Many accomplished writers begin with short stories and evolve into novels, and a few, like the great Alice Munro, master the form and stay with it. Other novelists return to the shorter form, again and again, because when written well, it is the essence of storytelling. This is how it all began - oral storytelling and poetry translated ultimately from the cave wall to the page.
Novelist Francesca Marciano has gone backwards, publishing this month her first story collection, following three good novels and bringing the skill of the novelist to nine distinct contemporary tales.
I first discovered this talented writer with RULES OF THE WILD, which takes place in Africa and transports the reader not only to the landscape but to the romance of wildlife. As a woman who has lived in many places, and currently resides in Rome, Marciano is especially adept at evoking a sense of place not only as background but as the framework for the motivations and longings of residents.
Because she is also an actress and screenwriter, her dialogue is especially rich and she quickly draws the reader in.
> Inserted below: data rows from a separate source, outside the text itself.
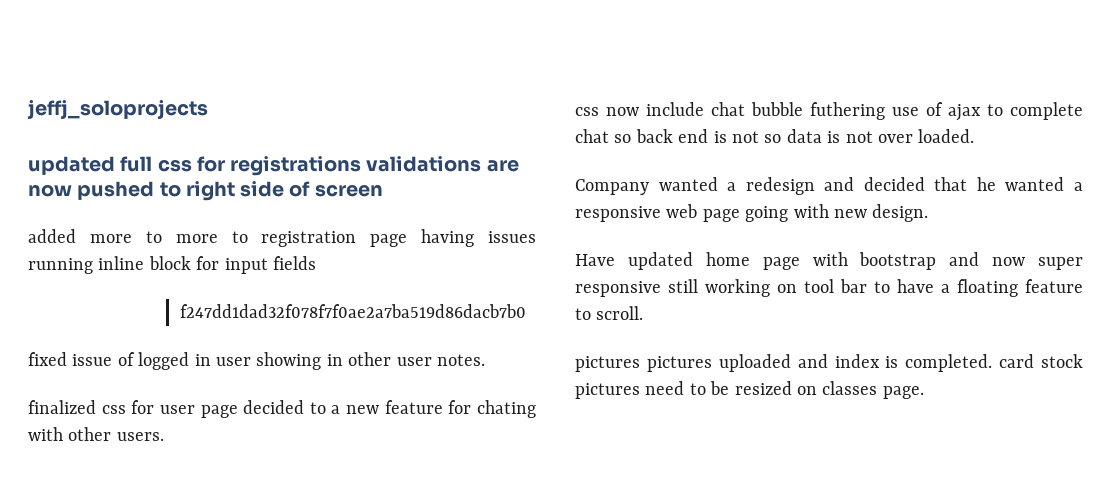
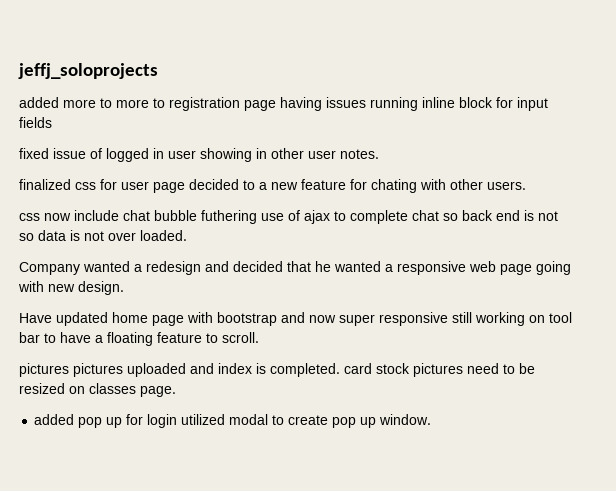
[28,156,519,176] [28,181,383,201] // updated full css for registrations validations are now pushed to right side of screen -> (158, 71) none
[180,304,527,318] // f247dd1dad32f078f7f0ae2a7ba519d86dacb7b0 -> (52, 122) none
(924, 392) none -> [34,414,432,428] // added pop up for login utilized modal to create pop up window.

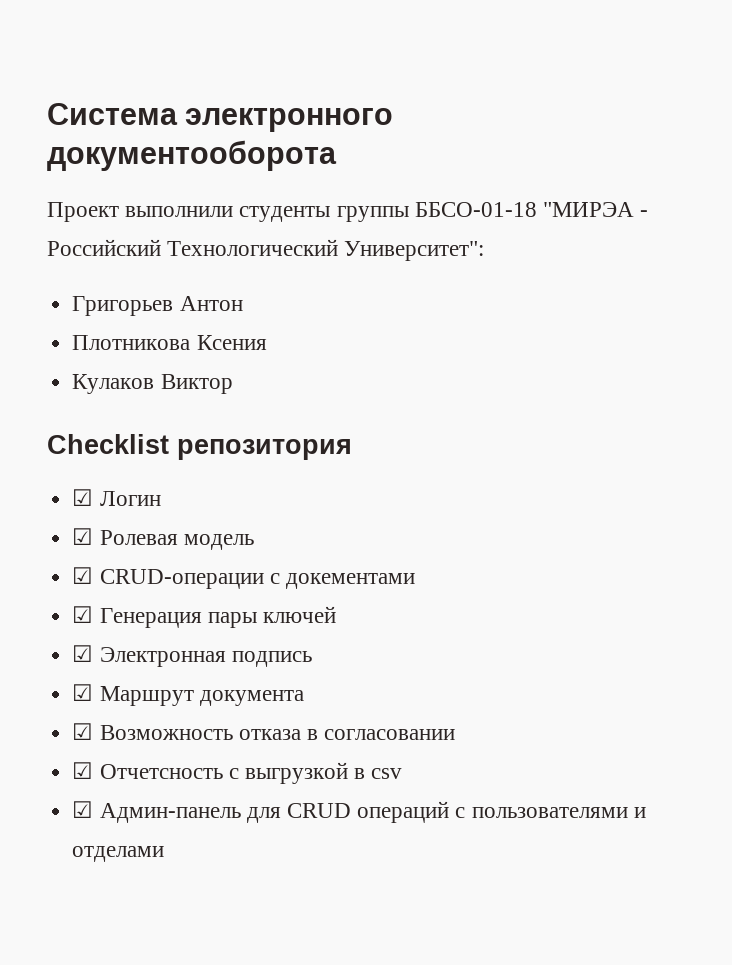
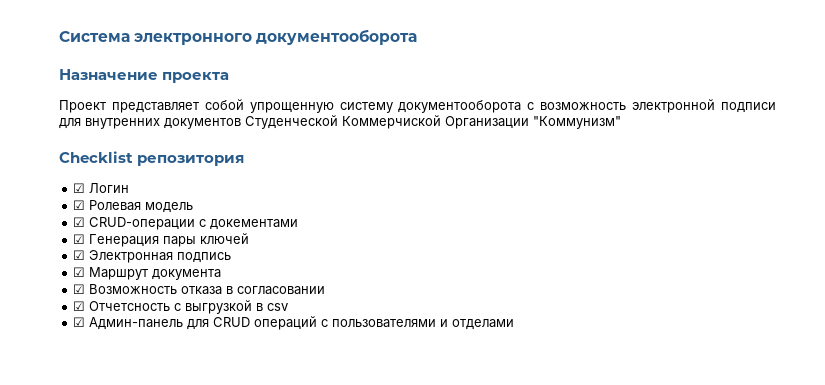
(337, 155) none -> [59,69,230,83] // Назначение проекта
[125,202,649,222] [47,239,485,261] [72,296,243,316] [72,335,267,350] [72,374,233,394] выполнили студенты группы ББСО-01-18 "МИРЭА - Российский Технологический Университет": // Григорьев Антон // Плотникова Ксения // Кулаков Виктор -> [111,99,777,113] [59,115,621,129] представляет собой упрощенную систему документооборота с возможность электронной подписи для внутренних документов Студенческой Коммерчиской Организации "Коммунизм"

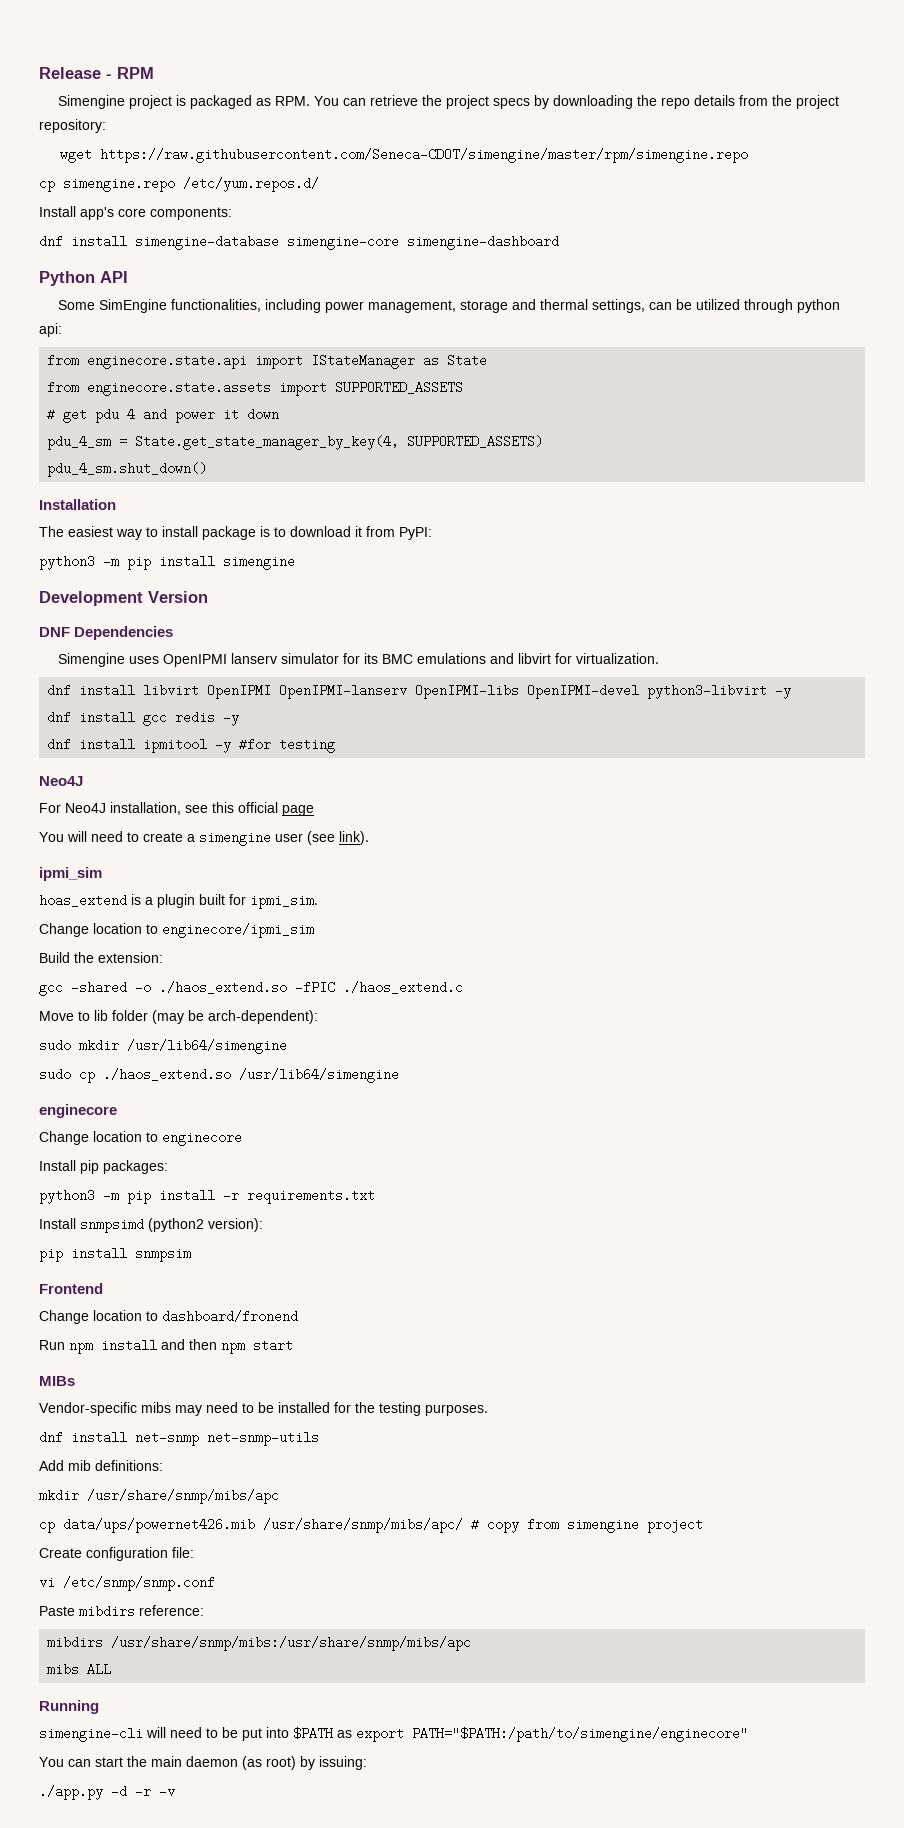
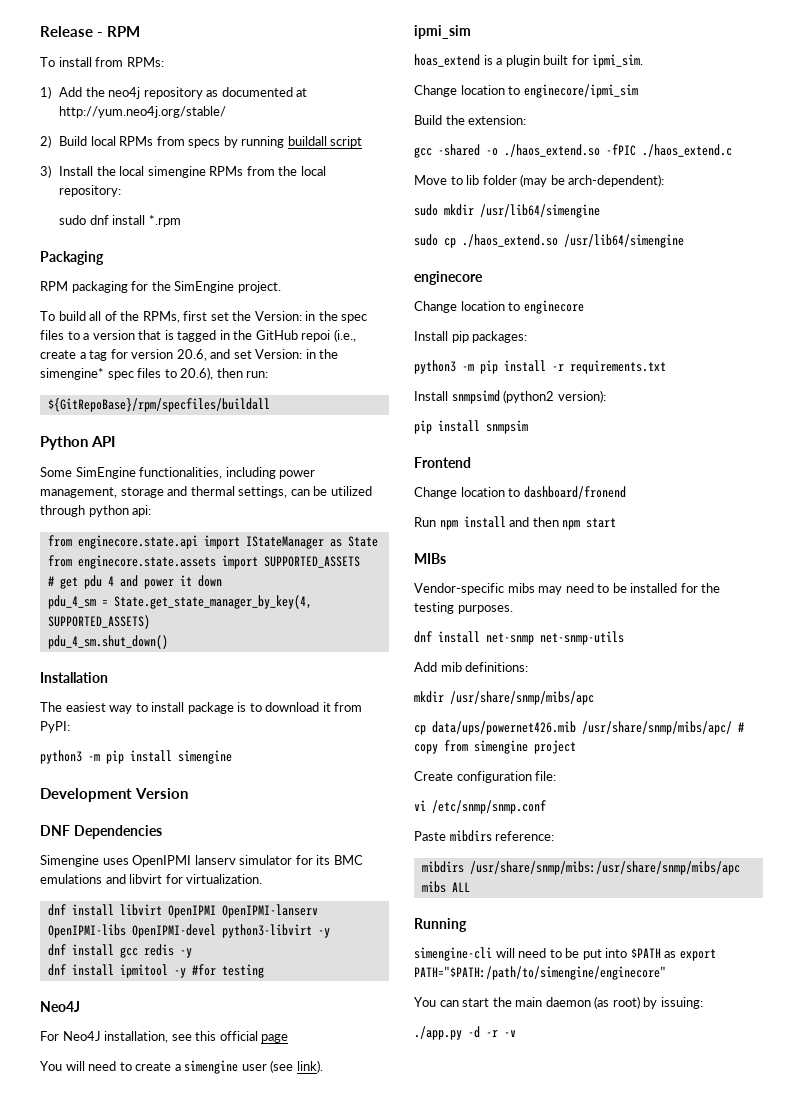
[58,95,736,109] Simengine project is packaged as RPM. You can retrieve the project specs by downloading the repo details -> [40,57,164,67] [40,86,308,99] [59,106,227,118] [40,135,363,148] [40,165,244,178] To install from RPMs: // 1) Add the neo4j repository as documented at http://yum.neo4j.org/stable/ // 2) Build local RPMs from specs by running buildall script // 3) Install the local simengine RPMs
[796,95,840,109] project -> [300,166,326,176] local
[60,148,749,163] [39,177,319,192] [39,206,232,220] [39,235,559,250] wget https://raw.githubusercontent.com/Seneca-CDOT/simengine/master/rpm/simengine.repo // cp simengine.repo /etc/yum.repos.d/ // Install app's core components: // dnf install simengine-database simengine-core simengine-dashboard -> [59,215,181,227] [40,251,104,265] [40,281,281,293] [40,311,368,323] [40,329,356,342] [40,349,339,361] [40,367,269,380] [47,398,270,412] sudo dnf install *.rpm // Packaging // RPM packaging for the SimEngine project. // To build all of the RPMs, first set the Version: in the spec files to a version that is tagged in the GitHub repoi (i.e., create a tag for version 20.6, and set Version: in the simengine* spec files to 20.6), then run: // ${GitRepoBase}/rpm/specfiles/buildall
From India to Greece to Venice, the diverse characters of THE OTHER LANGUAGE explore different facets of their lives - ego and expertise, the passion to rediscover old loves, the dissolution of a marriage, the false claims we make on each other. The writing is clear and descriptive, never flowery or sappy. We come to know the characters quickly and well and you might recognize some of them, or discover yourself.
In India, for example, a wife seeks a richer identity by draping herself in indigenous clothing like the dupatta, the scarf women wrap around their shoulders, and the distinctive sandals called chappals, clearly emblematic of her desire for a richer identity, while her husband finds her foolish, trapped as he is in writers' block and discontent.
He walked some more, all the way to the Shiva shrine at the end of the ghat. He had had no useful thoughts about the story he was trying to crack. India wasn't a place conductive to creativity, he decided, it occupied too much space with all its unanswerable questions.
THE OTHER LANGUAGE is the kind of story collection best read all at once - the diversity of character and place makes the sum of the parts a larger whole, and in this, as good as a novel told through places and faces. Or, read one at a time when you need a quick fix of fiction.